Work instructions:
Print all entries below exactly, without images.

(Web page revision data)

__________________________________________________

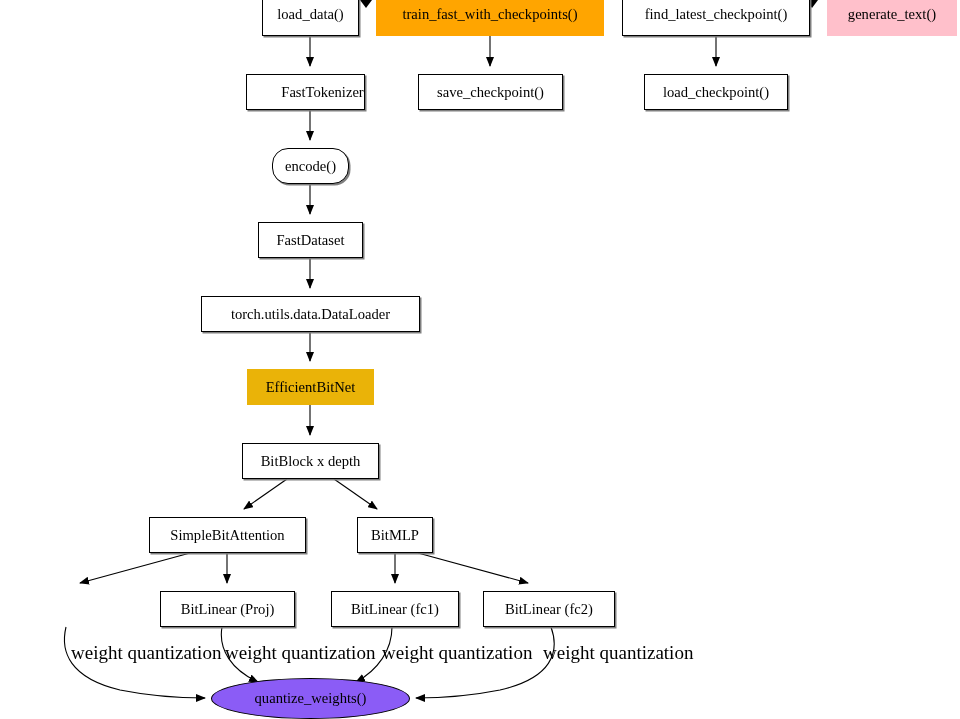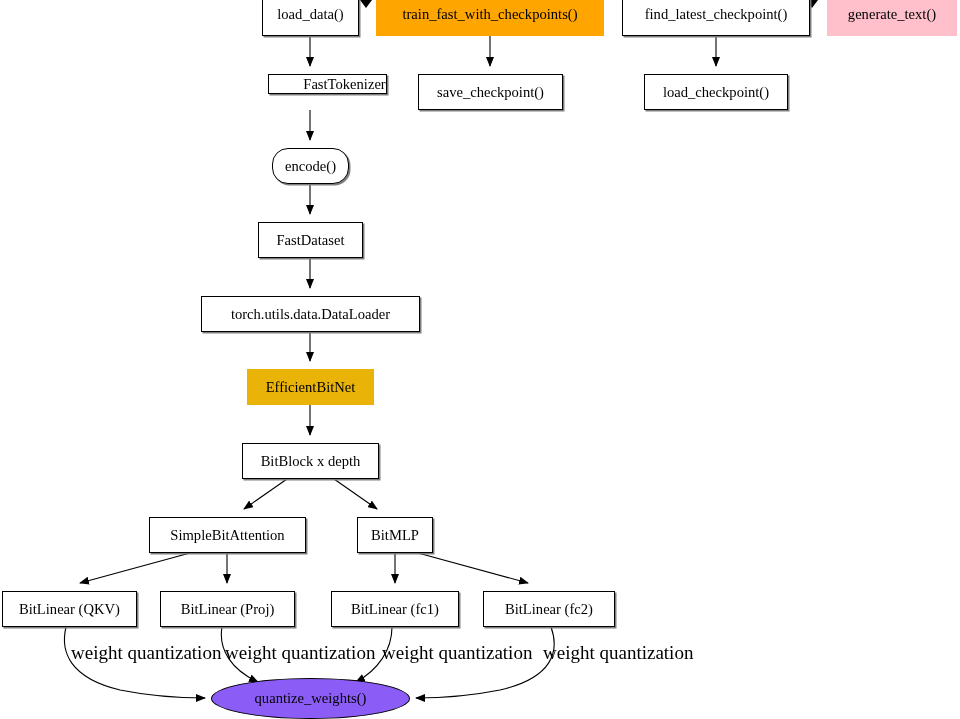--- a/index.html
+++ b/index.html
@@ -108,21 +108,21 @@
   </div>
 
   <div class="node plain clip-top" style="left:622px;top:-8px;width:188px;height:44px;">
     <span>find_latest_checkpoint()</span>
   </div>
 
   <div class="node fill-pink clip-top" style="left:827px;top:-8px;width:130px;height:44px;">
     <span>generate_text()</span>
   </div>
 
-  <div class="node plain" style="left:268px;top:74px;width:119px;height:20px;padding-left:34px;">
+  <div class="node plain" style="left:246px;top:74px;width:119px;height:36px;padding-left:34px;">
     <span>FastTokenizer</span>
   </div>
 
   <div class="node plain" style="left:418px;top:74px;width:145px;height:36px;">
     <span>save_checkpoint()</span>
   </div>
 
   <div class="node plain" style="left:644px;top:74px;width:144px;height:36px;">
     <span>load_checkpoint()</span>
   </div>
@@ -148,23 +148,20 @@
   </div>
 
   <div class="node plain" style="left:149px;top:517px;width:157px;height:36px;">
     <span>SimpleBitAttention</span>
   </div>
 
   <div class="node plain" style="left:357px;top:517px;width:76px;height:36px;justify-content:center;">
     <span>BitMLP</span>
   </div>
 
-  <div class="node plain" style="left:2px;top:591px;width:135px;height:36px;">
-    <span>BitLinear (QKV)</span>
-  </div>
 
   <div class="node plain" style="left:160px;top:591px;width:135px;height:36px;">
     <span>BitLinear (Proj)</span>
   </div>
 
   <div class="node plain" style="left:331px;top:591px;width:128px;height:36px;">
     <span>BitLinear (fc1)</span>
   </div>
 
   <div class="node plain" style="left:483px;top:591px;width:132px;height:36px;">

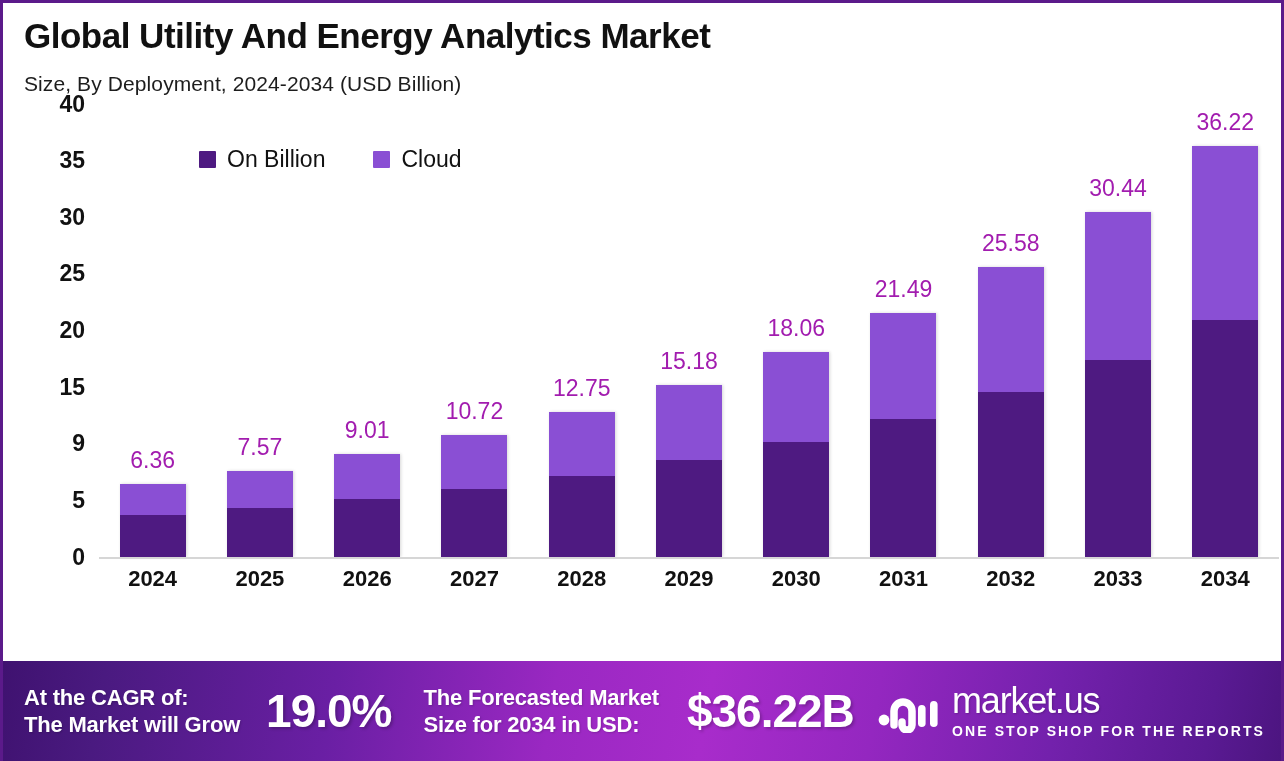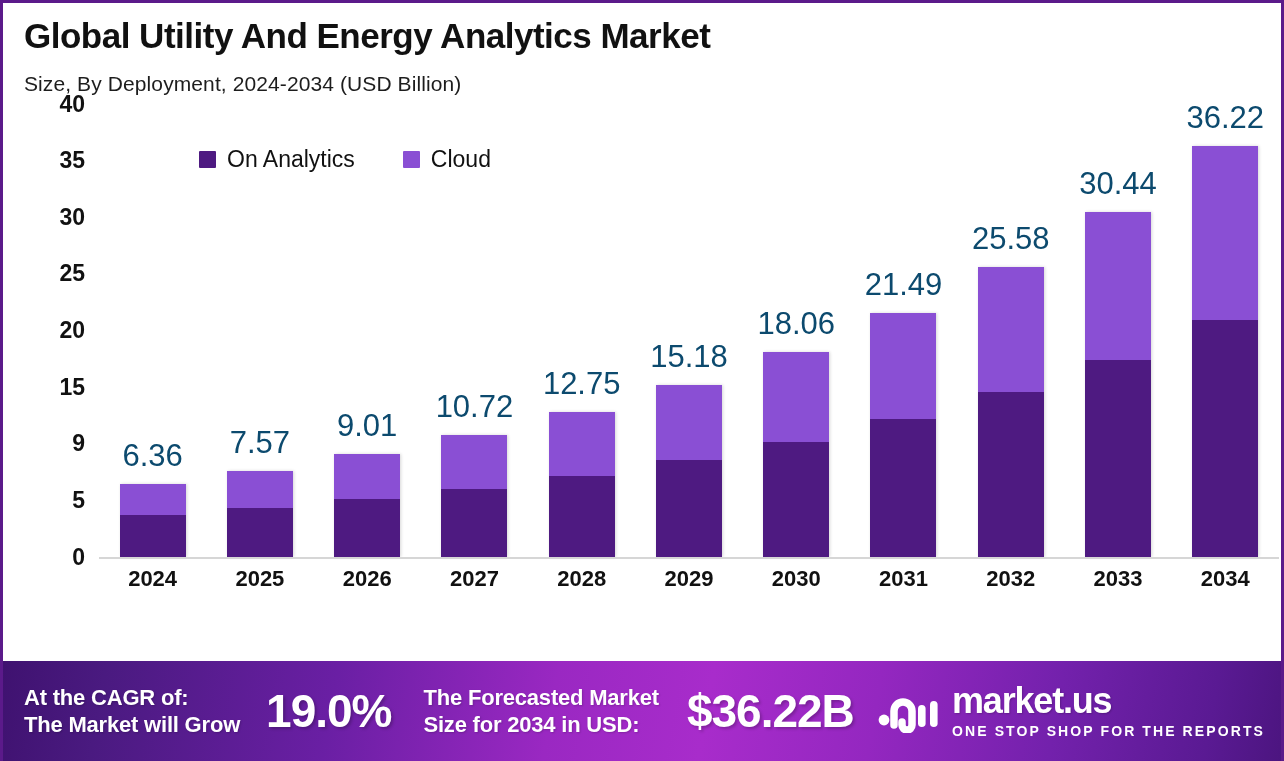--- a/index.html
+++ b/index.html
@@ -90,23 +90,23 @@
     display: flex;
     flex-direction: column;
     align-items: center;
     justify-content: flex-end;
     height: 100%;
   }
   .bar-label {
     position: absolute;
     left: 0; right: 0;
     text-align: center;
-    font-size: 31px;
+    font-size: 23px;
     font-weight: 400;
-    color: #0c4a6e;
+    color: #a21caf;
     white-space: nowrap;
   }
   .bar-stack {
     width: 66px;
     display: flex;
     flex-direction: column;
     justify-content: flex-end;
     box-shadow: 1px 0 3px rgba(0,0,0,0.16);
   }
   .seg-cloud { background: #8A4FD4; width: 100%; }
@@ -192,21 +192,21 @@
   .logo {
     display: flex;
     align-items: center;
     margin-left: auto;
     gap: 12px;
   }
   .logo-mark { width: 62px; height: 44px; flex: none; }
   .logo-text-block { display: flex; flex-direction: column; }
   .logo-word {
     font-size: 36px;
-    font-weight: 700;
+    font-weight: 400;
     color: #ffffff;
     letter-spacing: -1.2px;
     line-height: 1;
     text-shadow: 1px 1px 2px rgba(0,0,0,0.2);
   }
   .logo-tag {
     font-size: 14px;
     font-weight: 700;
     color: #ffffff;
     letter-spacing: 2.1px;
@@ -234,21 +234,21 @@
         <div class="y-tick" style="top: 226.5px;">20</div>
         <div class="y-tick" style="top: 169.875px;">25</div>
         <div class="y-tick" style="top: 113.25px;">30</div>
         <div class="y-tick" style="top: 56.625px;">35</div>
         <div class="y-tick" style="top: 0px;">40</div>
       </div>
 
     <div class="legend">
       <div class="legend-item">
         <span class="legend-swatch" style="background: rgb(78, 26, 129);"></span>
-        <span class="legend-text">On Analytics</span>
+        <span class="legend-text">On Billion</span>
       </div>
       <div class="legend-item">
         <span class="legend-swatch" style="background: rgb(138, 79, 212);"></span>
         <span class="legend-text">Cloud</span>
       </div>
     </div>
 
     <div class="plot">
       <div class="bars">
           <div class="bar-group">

__________________________________________________

Output for this exercise:
--- a/index.html
+++ b/index.html
@@ -108,21 +108,21 @@
   </div>
 
   <div class="node plain clip-top" style="left:622px;top:-8px;width:188px;height:44px;">
     <span>find_latest_checkpoint()</span>
   </div>
 
   <div class="node fill-pink clip-top" style="left:827px;top:-8px;width:130px;height:44px;">
     <span>generate_text()</span>
   </div>
 
-  <div class="node plain" style="left:268px;top:74px;width:119px;height:20px;padding-left:34px;">
+  <div class="node plain" style="left:246px;top:74px;width:119px;height:36px;padding-left:34px;">
     <span>FastTokenizer</span>
   </div>
 
   <div class="node plain" style="left:418px;top:74px;width:145px;height:36px;">
     <span>save_checkpoint()</span>
   </div>
 
   <div class="node plain" style="left:644px;top:74px;width:144px;height:36px;">
     <span>load_checkpoint()</span>
   </div>
@@ -148,23 +148,20 @@
   </div>
 
   <div class="node plain" style="left:149px;top:517px;width:157px;height:36px;">
     <span>SimpleBitAttention</span>
   </div>
 
   <div class="node plain" style="left:357px;top:517px;width:76px;height:36px;justify-content:center;">
     <span>BitMLP</span>
   </div>
 
-  <div class="node plain" style="left:2px;top:591px;width:135px;height:36px;">
-    <span>BitLinear (QKV)</span>
-  </div>
 
   <div class="node plain" style="left:160px;top:591px;width:135px;height:36px;">
     <span>BitLinear (Proj)</span>
   </div>
 
   <div class="node plain" style="left:331px;top:591px;width:128px;height:36px;">
     <span>BitLinear (fc1)</span>
   </div>
 
   <div class="node plain" style="left:483px;top:591px;width:132px;height:36px;">

--- a/index.html
+++ b/index.html
@@ -90,23 +90,23 @@
     display: flex;
     flex-direction: column;
     align-items: center;
     justify-content: flex-end;
     height: 100%;
   }
   .bar-label {
     position: absolute;
     left: 0; right: 0;
     text-align: center;
-    font-size: 31px;
+    font-size: 23px;
     font-weight: 400;
-    color: #0c4a6e;
+    color: #a21caf;
     white-space: nowrap;
   }
   .bar-stack {
     width: 66px;
     display: flex;
     flex-direction: column;
     justify-content: flex-end;
     box-shadow: 1px 0 3px rgba(0,0,0,0.16);
   }
   .seg-cloud { background: #8A4FD4; width: 100%; }
@@ -192,21 +192,21 @@
   .logo {
     display: flex;
     align-items: center;
     margin-left: auto;
     gap: 12px;
   }
   .logo-mark { width: 62px; height: 44px; flex: none; }
   .logo-text-block { display: flex; flex-direction: column; }
   .logo-word {
     font-size: 36px;
-    font-weight: 700;
+    font-weight: 400;
     color: #ffffff;
     letter-spacing: -1.2px;
     line-height: 1;
     text-shadow: 1px 1px 2px rgba(0,0,0,0.2);
   }
   .logo-tag {
     font-size: 14px;
     font-weight: 700;
     color: #ffffff;
     letter-spacing: 2.1px;
@@ -234,21 +234,21 @@
         <div class="y-tick" style="top: 226.5px;">20</div>
         <div class="y-tick" style="top: 169.875px;">25</div>
         <div class="y-tick" style="top: 113.25px;">30</div>
         <div class="y-tick" style="top: 56.625px;">35</div>
         <div class="y-tick" style="top: 0px;">40</div>
       </div>
 
     <div class="legend">
       <div class="legend-item">
         <span class="legend-swatch" style="background: rgb(78, 26, 129);"></span>
-        <span class="legend-text">On Analytics</span>
+        <span class="legend-text">On Billion</span>
       </div>
       <div class="legend-item">
         <span class="legend-swatch" style="background: rgb(138, 79, 212);"></span>
         <span class="legend-text">Cloud</span>
       </div>
     </div>
 
     <div class="plot">
       <div class="bars">
           <div class="bar-group">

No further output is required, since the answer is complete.